A database of a collection of healthcare innovations by RBHT’s multi-disciplinary clinicians, sharing the results of innovative projects and research to provide information to healthcare professionals across the Trust who are seeking to implement new policies, products or practices, or to build on the ideas of others to improve the quality of their work and patient care.

During which period did you implement your innovation?

18 August 2016

What was the driver for your innovation?

A knowledge management initiative to enable knowledge sharing to drive innovation at Trust level.  As a result of attending meetings with the medical education committee and the medical education board at my Trust, as well as through assisting with literature searches, I realised that clinicians were creating many innovative clinical practices and that knowledge of these innovative practices was hidden in departmental silos, USB sticks, paper based posters and presentations.  These was no means of easily being able to share this knowledge in a way that would be beneficial to clinicians in my Trust as a way of learning from others’ experiences in working towards improving patient care.

What did you do?

My aim was to make in-house innovative multi-disciplinary clinical knowledge and clinical practice more discoverable and shareable as well as providing a platform for celebrating achievement of clinicians in making improvements to patient care and thereby providing inspiration for others to either innovate themselves or enable quick adoption of innovations already implemented.

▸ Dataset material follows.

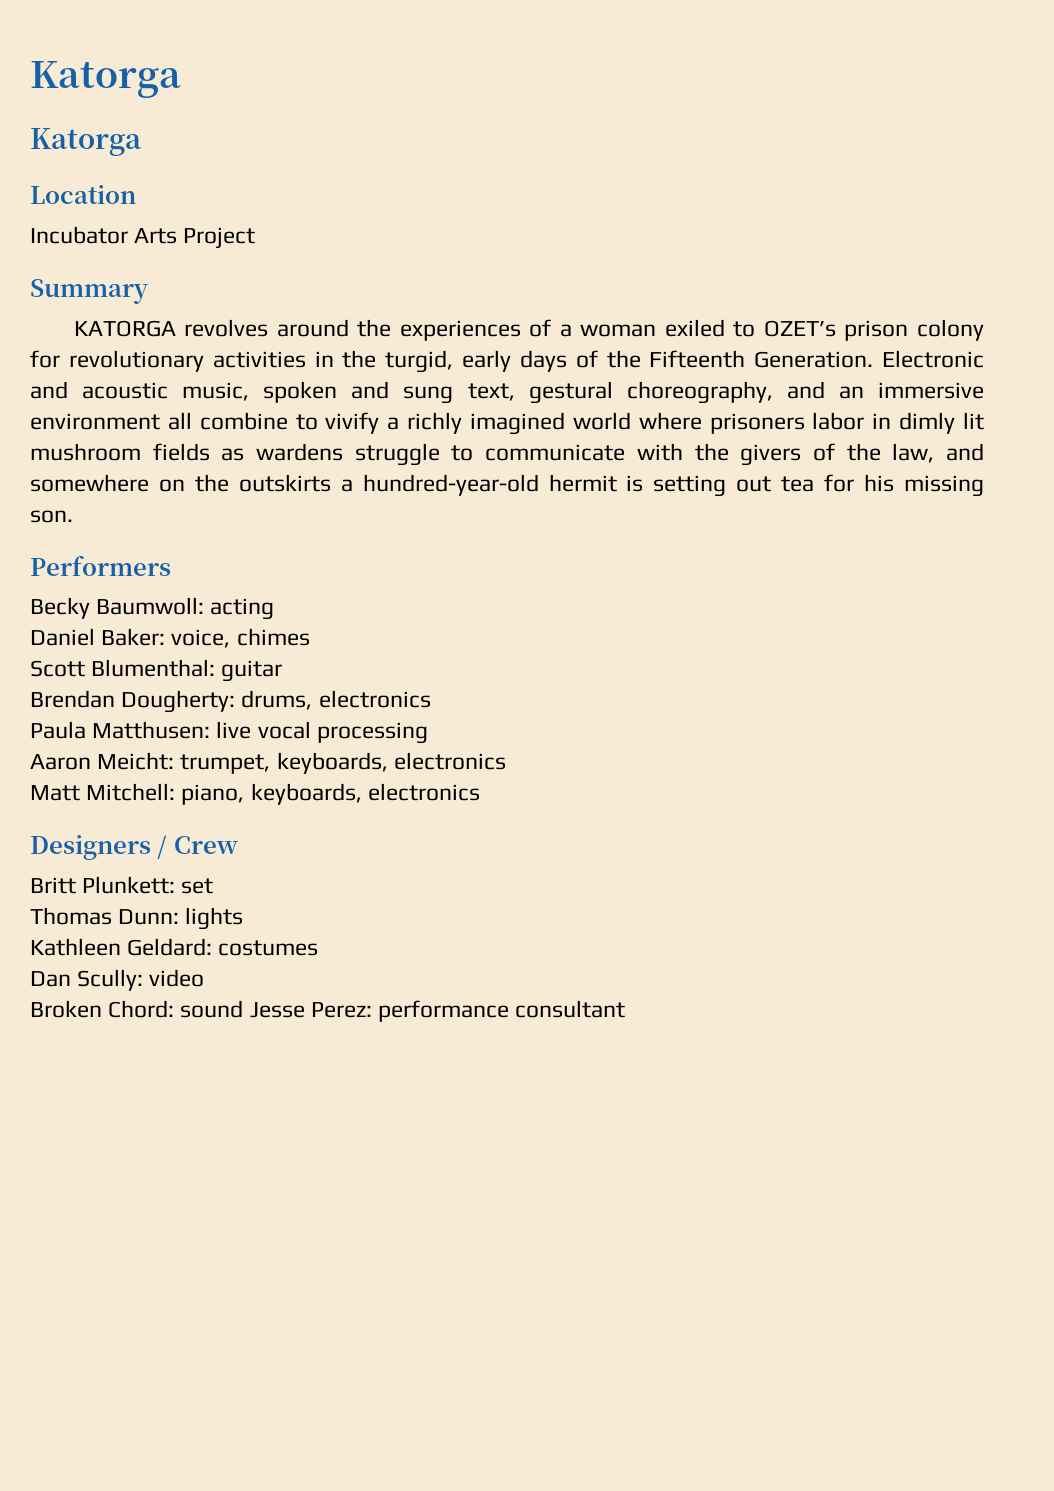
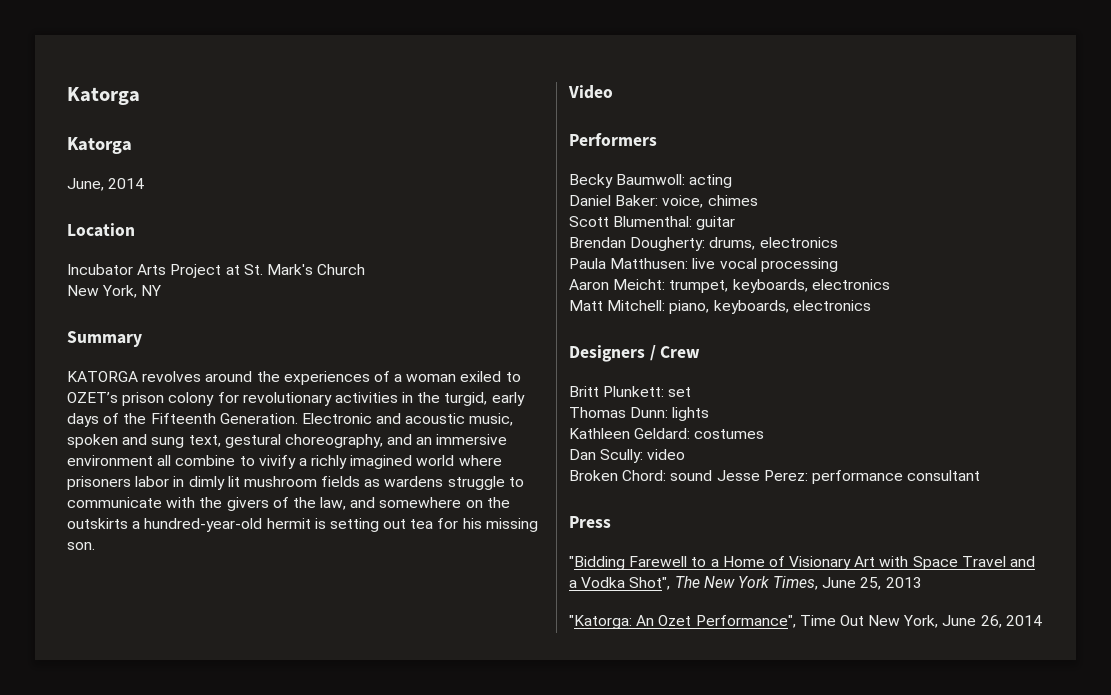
(141, 142) none -> [67,178,145,191] // June, 2014
(256, 238) none -> [225,264,366,275] [67,285,162,298] at St. Mark's Church // New York, NY
(73, 516) none -> [568,85,613,99] // Video
(626, 1009) none -> [569,516,611,528] [569,556,1036,570] [569,576,922,590] [569,615,1042,629] // Press // "Bidding Farewell to a Home of Visionary Art with Space Travel and a Vodka Shot", The New York Times, June 25, 2013 // "Katorga: An Ozet Performance", Time Out New York, June 26, 2014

My objective was to achieve this via a database hosted in-house within the Trust.  We are a two hospital site 20 miles apart and this has succeeded in bringing together multi-disciplinary clinicians engaged in innovation towards improving the quality of patient care and sharing their work with each other and an opportunity for busy clinicians to get to know each other through their body of work.  We the Trust’s LKS service, maintain and update the database with content provided to us by multi-disciplinary clinicians.  The creation of the database structure was possible using existing functionality within the Trust’s intranet infrastructure and initial support from the IT web admin team, therefore there were no implementation costs involved.  The database went ‘live’ on 18 August 2016.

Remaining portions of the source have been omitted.